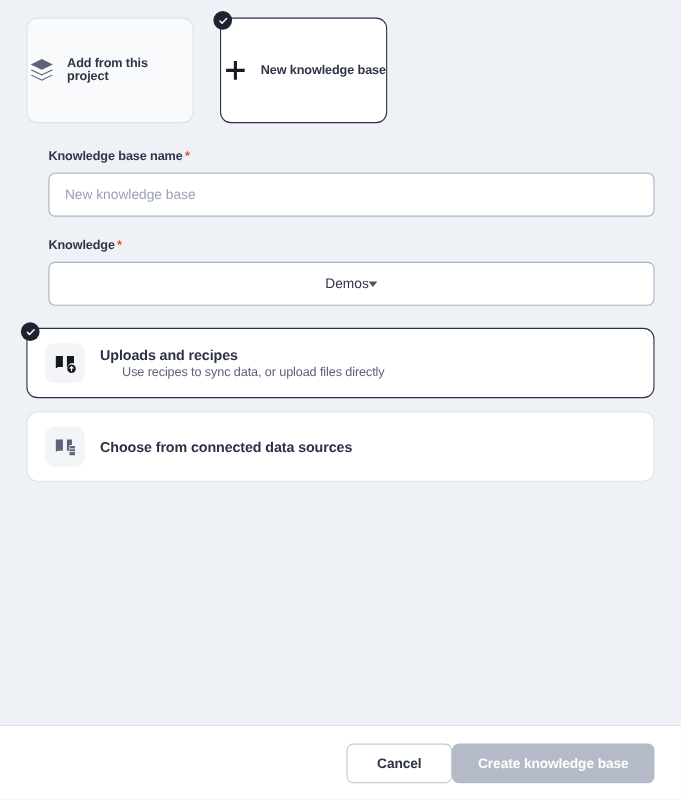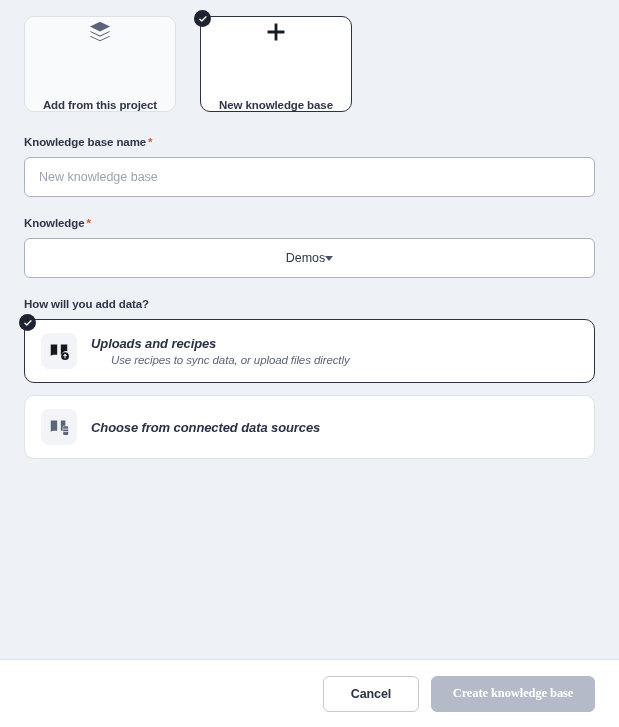--- a/index.html
+++ b/index.html
@@ -46,9 +46,9 @@
     background: #f8fafc;
     border: 1px solid #dde2ea;
     display: flex;
-    flex-direction: column;
-    align-items: center;
-    justify-content: space-between;
+    flex-direction: row;
+    align-items: center;
+    justify-content: flex-start;
     gap: 10px;
     cursor: pointer;
   }

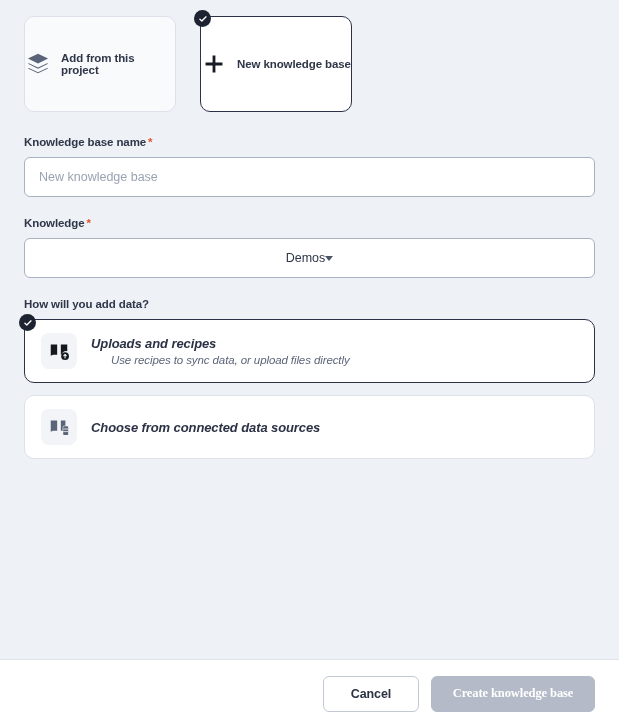--- a/index.html
+++ b/index.html
@@ -86,7 +86,7 @@
   }
 
   
-  .field { margin-bottom: 20px; }
+  .field { margin-bottom: 20px; margin-left: 20px; }
 
   .field-label {
     font-size: 11.5px;

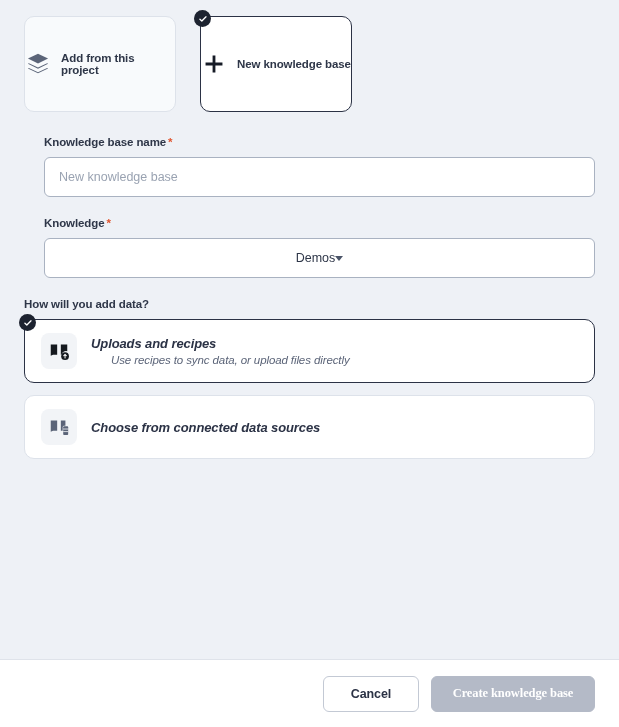--- a/index.html
+++ b/index.html
@@ -294,7 +294,6 @@
 
 
     <div>
-      <label class="field-label">How will you add data?</label>
 
       <div class="option-row selected">
         <span class="check-badge">

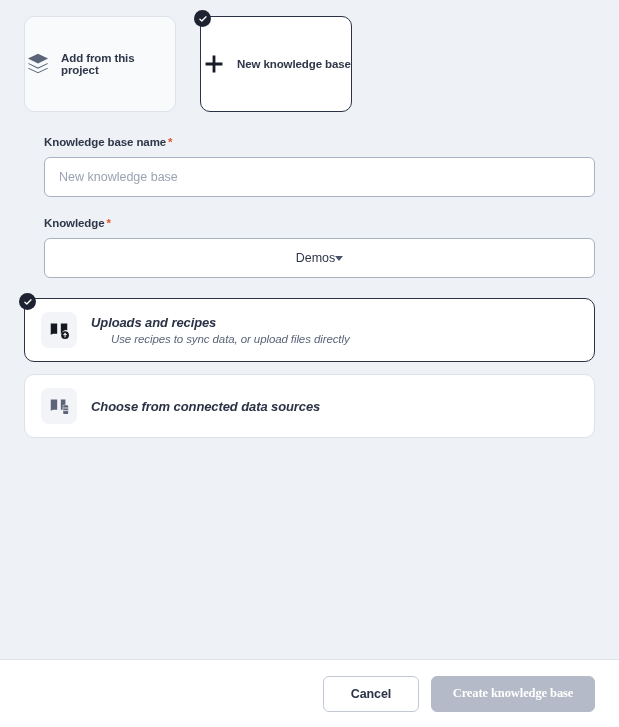--- a/index.html
+++ b/index.html
@@ -163,7 +163,6 @@
     gap: 14px;
     cursor: pointer;
     margin-bottom: 12px;
-    font-style: italic;
   }
 
   .option-row.selected { border: 1.6px solid #2b3245; }

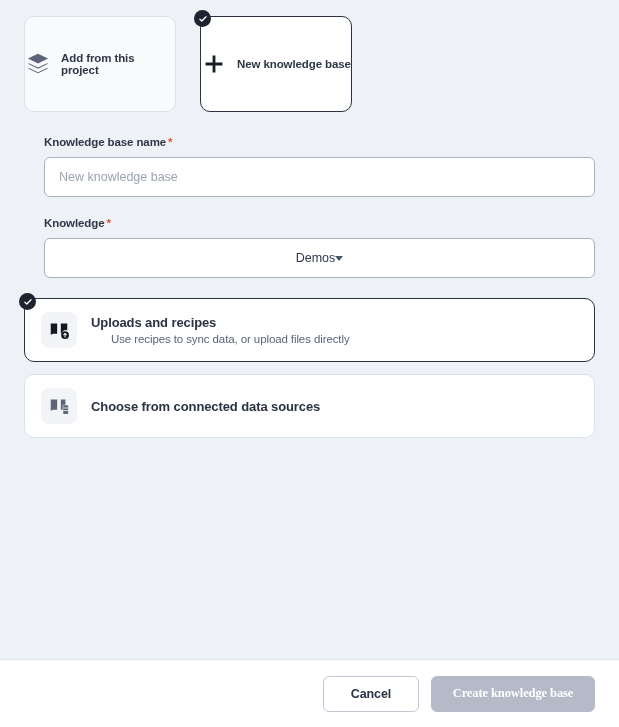--- a/index.html
+++ b/index.html
@@ -204,7 +204,6 @@
     display: flex;
     align-items: center;
     justify-content: flex-end;
-    gap: 12px;
     padding: 0 24px;
     flex: 0 0 auto;
   }

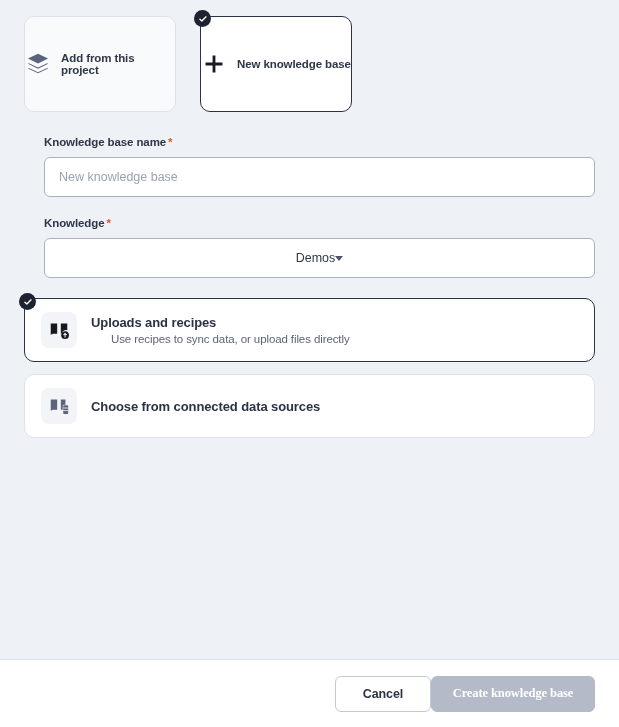--- a/index.html
+++ b/index.html
@@ -229,12 +229,11 @@
   }
 
   .btn-primary-disabled {
-    width: 164px;
+    width: 184px;
     background: #b4bac7;
     border: 1px solid #b4bac7;
     color: #ffffff;
     cursor: default;
-    font-family: Liberation Serif, serif;
   }
 </style>
 </head>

::::::::::

Check each line above for the word "items" and copy the ones that have it.

● **EXERCISE SOLUTION**
-    align-items: center;
+    align-items: center;
     align-items: center;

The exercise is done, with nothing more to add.